“聽說九霄樓今天上了新菜,連大人有空的話中午賞光陪本王過去嚐嚐?”
昀王隨意的口氣,像是看見他之後臨時起意。
“王爺相邀,下官怎麽敢落王爺的麵子呢,恭敬不如從命。”
嗤,昀王拍了拍他的肩膀。
“那就這麽說定了,本王先走了。

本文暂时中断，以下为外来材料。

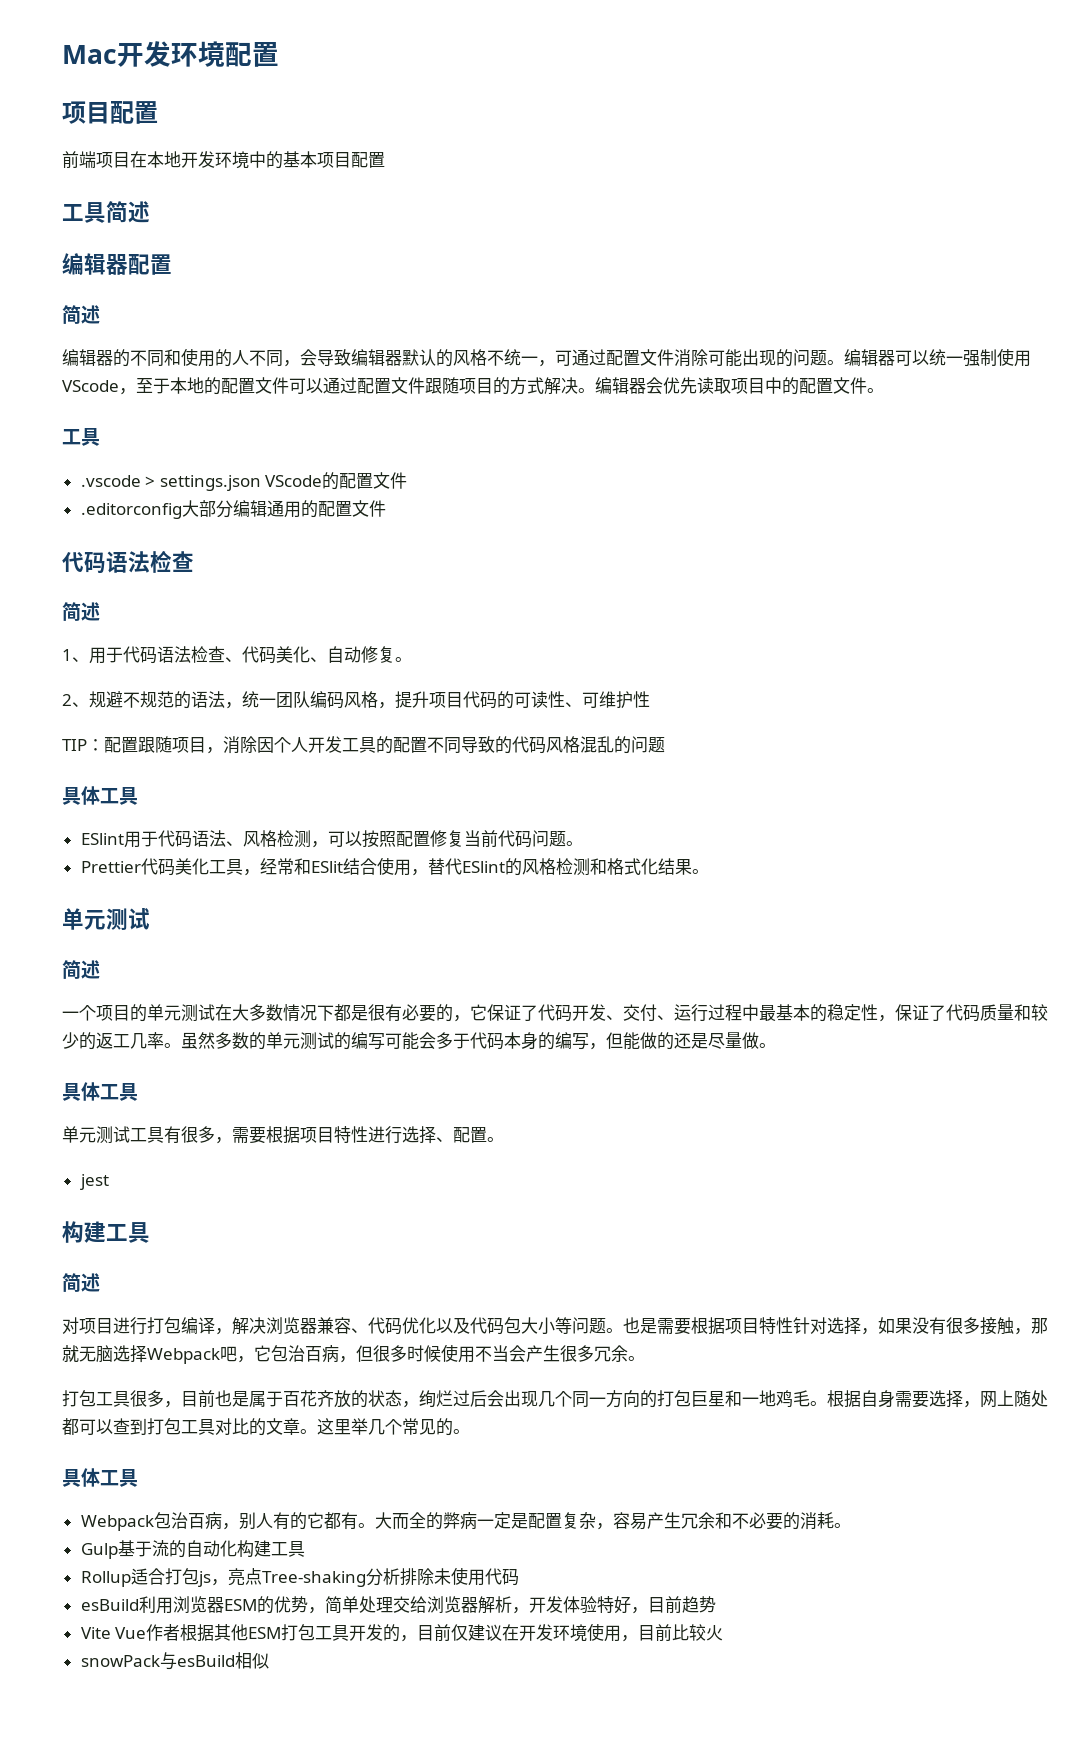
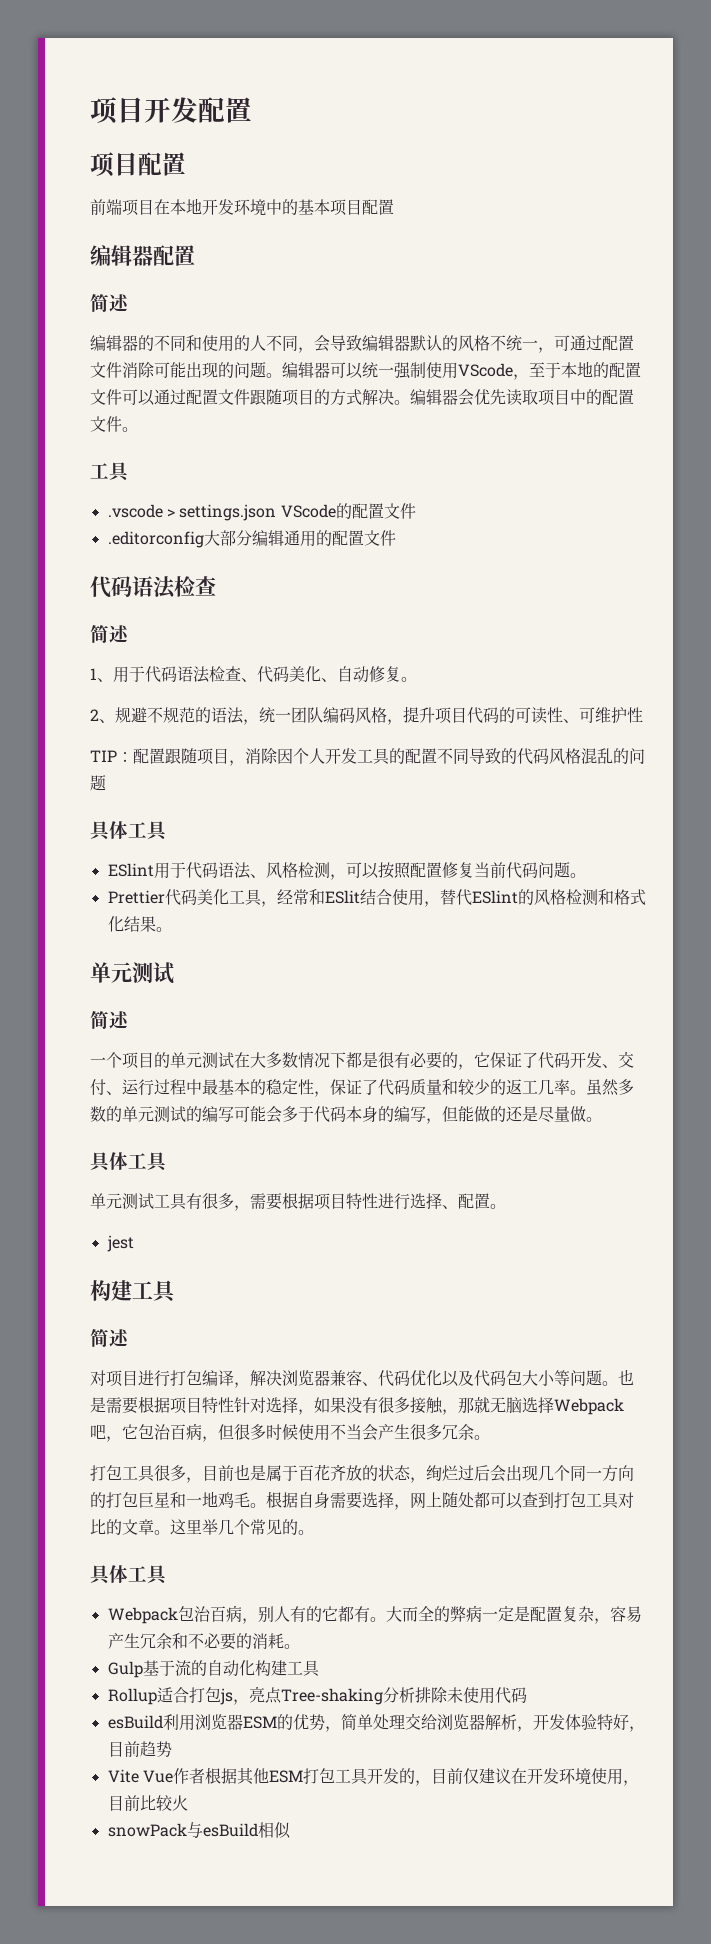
[62,41,225,67] Mac开发环境 -> [90,97,198,124] 项目开发
[62,201,150,223] // 工具简述 -> (394, 207) none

”
昀王一共在禮部呆了一炷香時間,跟連方嶼說的話最多,連方嶼心裏明白,昀王這是看上他了,能不能攀上昀王的關係,成敗就在今天中午!
……
“我大哥高中,爹爹本來想大操大辦,聽說你家就隻在門口擺了幾天流水席,被我娘勸住了!”
陳燕心擺弄著連穗歲梳妝台上的金銀首飾。
“幸好沒有大擺宴席,否則多丟人呐!人家狀元郎都沒有張揚,我們家要是反倒張揚起來,不得被人笑話死!”
“話不能這麽說!”連穗歲哭笑不得,“你們永定伯府是世家勳貴,跟我們家不一樣,我們家往上數幾代都是種地的,窮得擺不起宴席。”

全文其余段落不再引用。